Change detection data
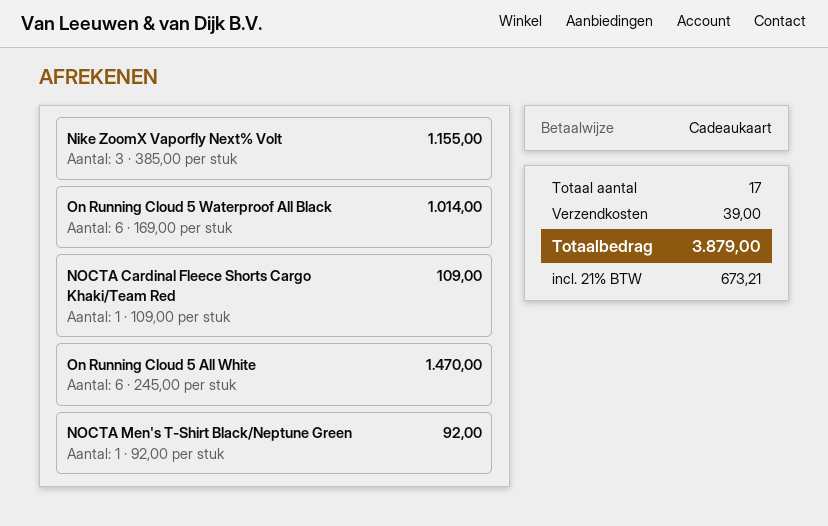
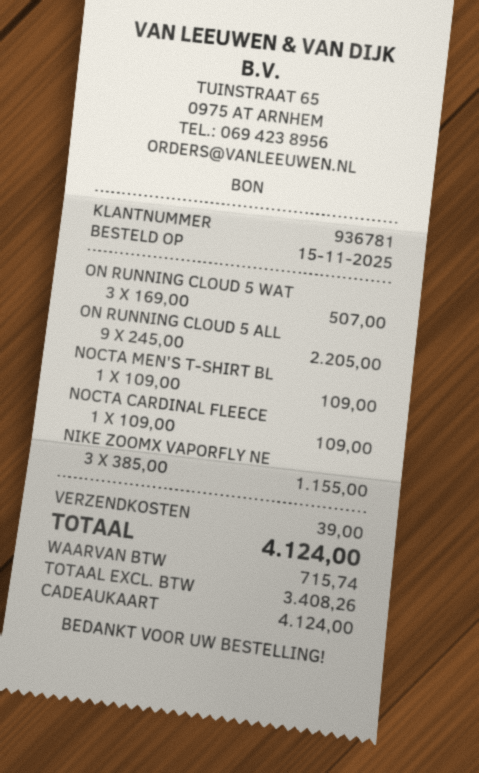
On Running Cloud 5 Waterproof All Black: 6 x 169.00 = 1014.00 -> 3 x 169.00 = 507.00
On Running Cloud 5 All White: 6 x 245.00 = 1470.00 -> 9 x 245.00 = 2205.00
NOCTA Men's T-Shirt Black/Neptune Green: 1 x 92.00 = 92.00 -> 1 x 109.00 = 109.00
tax: 673.21 -> 715.74
total: 3879.00 -> 4124.00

> **THE TASK**
Lines holding "Running": please count them in the data above and reply with the number alone.

> **RESULT OF THE TASK**
2